El gobierno alemán por su parte,
salió a "entregar" a un consorcio de bancos privados a una de sus
principales entidades bancarias, el hipotecario Hypo Real Estate (HRE), con un
crédito de hasta 35.000 millones de euros (US$ 50.000 millones).
La semana pasada el gobierno y el
ente de supervisión financiera BaFin habían asegurado que el sistema bancario
alemán era "robusto".
Por otra parte, el banco Glitnir,
tercero por su volumen de depósitos en Islandia, pasó ayer al control del
Estado, que se hizo cargo del 75 por ciento de sus acciones por un valor de 4000
millones de coronas (US$ 877 millones), según informó el Banco Central islandés
en Reykjavik.
Los detractores del actual sistema
dicen que los rescates del fin de semana ofrecen pocas pruebas de que las
crisis futuras puedan ser resueltas rápidamente.

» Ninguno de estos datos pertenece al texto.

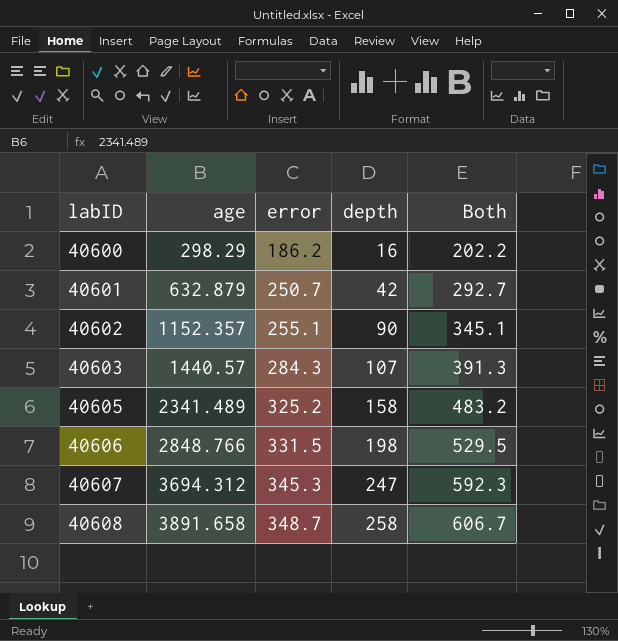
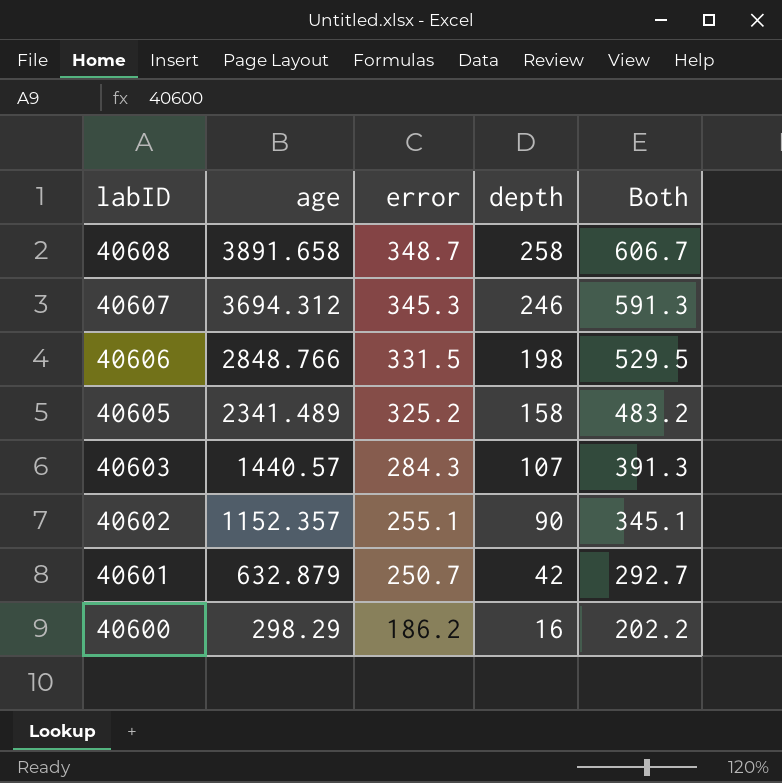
row order: labID ascending -> labID descending
40607 | depth: 247 -> 246
40607 | Both: 592.3 -> 591.3

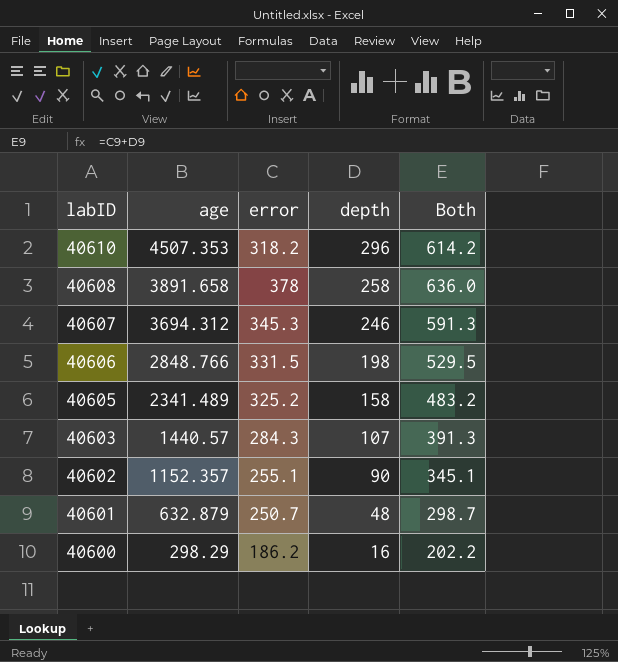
row 40610: none -> 4507.353 | 318.2 | 296 | 614.2
40608 | error: 348.7 -> 378
40608 | Both: 606.7 -> 636.0
40601 | depth: 42 -> 48
40601 | Both: 292.7 -> 298.7

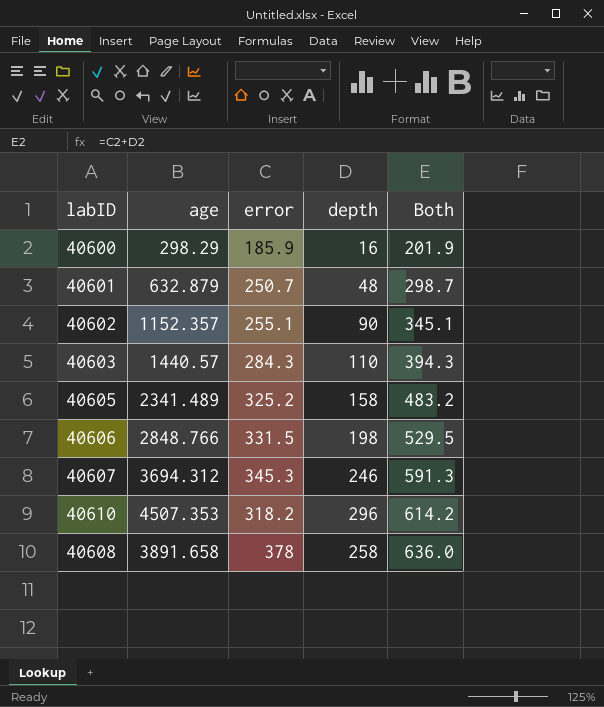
row order: labID descending -> Both ascending
40600 | error: 186.2 -> 185.9
40600 | Both: 202.2 -> 201.9
40603 | depth: 107 -> 110
40603 | Both: 391.3 -> 394.3

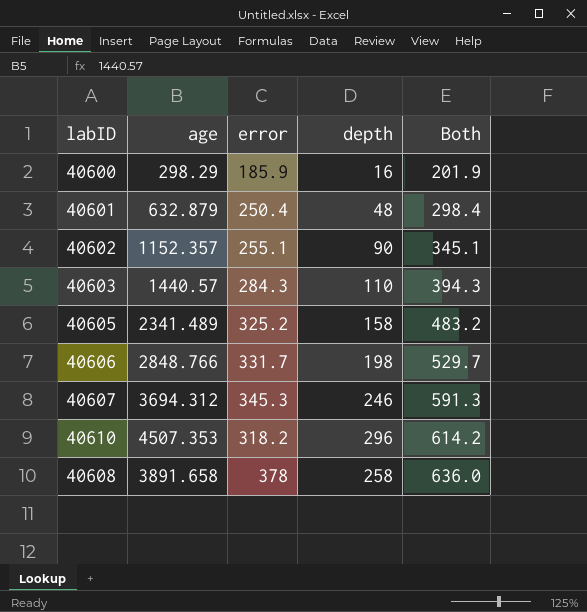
40601 | error: 250.7 -> 250.4
40601 | Both: 298.7 -> 298.4
40606 | error: 331.5 -> 331.7
40606 | Both: 529.5 -> 529.7

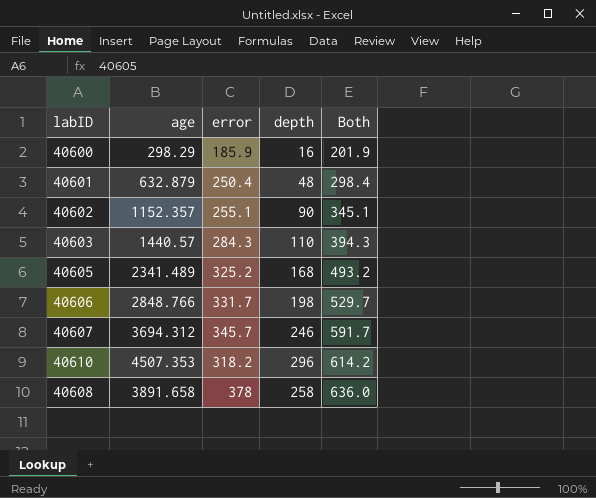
40605 | depth: 158 -> 168
40605 | Both: 483.2 -> 493.2
40607 | error: 345.3 -> 345.7
40607 | Both: 591.3 -> 591.7

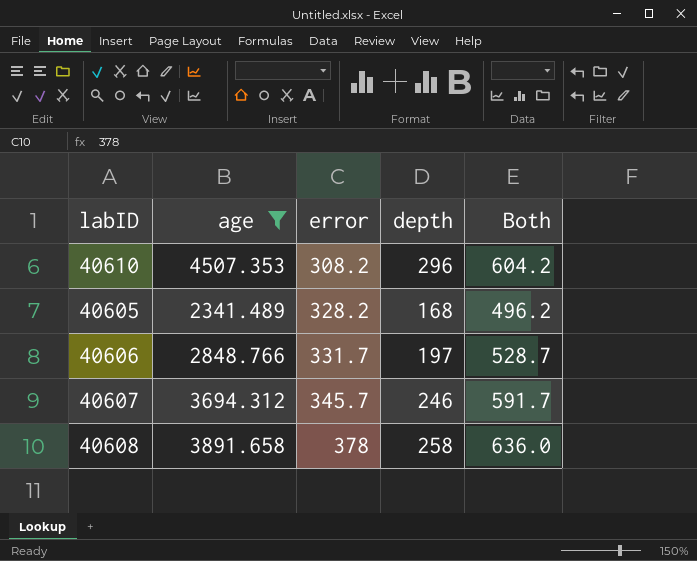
filter: none -> age >= 2341.489
row order: Both ascending -> error ascending
40610 | error: 318.2 -> 308.2
40610 | Both: 614.2 -> 604.2
40605 | error: 325.2 -> 328.2
40605 | Both: 493.2 -> 496.2
40606 | depth: 198 -> 197
40606 | Both: 529.7 -> 528.7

"Bajo las circunstancias, (la
intervención en Fortis) salió bien", dijo Wim Fonteyne, economista para Europa
del Fondo Monetario Internacional. "Pero nadie debería tener mucha tranquilidad
para otros casos. No es fácilmente transferible a otros bancos".
Bélgica, Holanda y Luxemburgo
tienen lazos históricos y políticos cercanos, además Bélgica y Holanda ya tienen
un acuerdo bilateral que esboza cómo podrían reaccionar si un banco trans-
fronterizo colapsa.
La UE alienta ese tipo de
acuerdos, en un reconocimiento de que la expansión de los bancos europeos más
allá de sus fronteras implica que algunos no sólo se han vuelto demasiado
grandes para ser salvados sino demasiado grandes para dejarlos caer.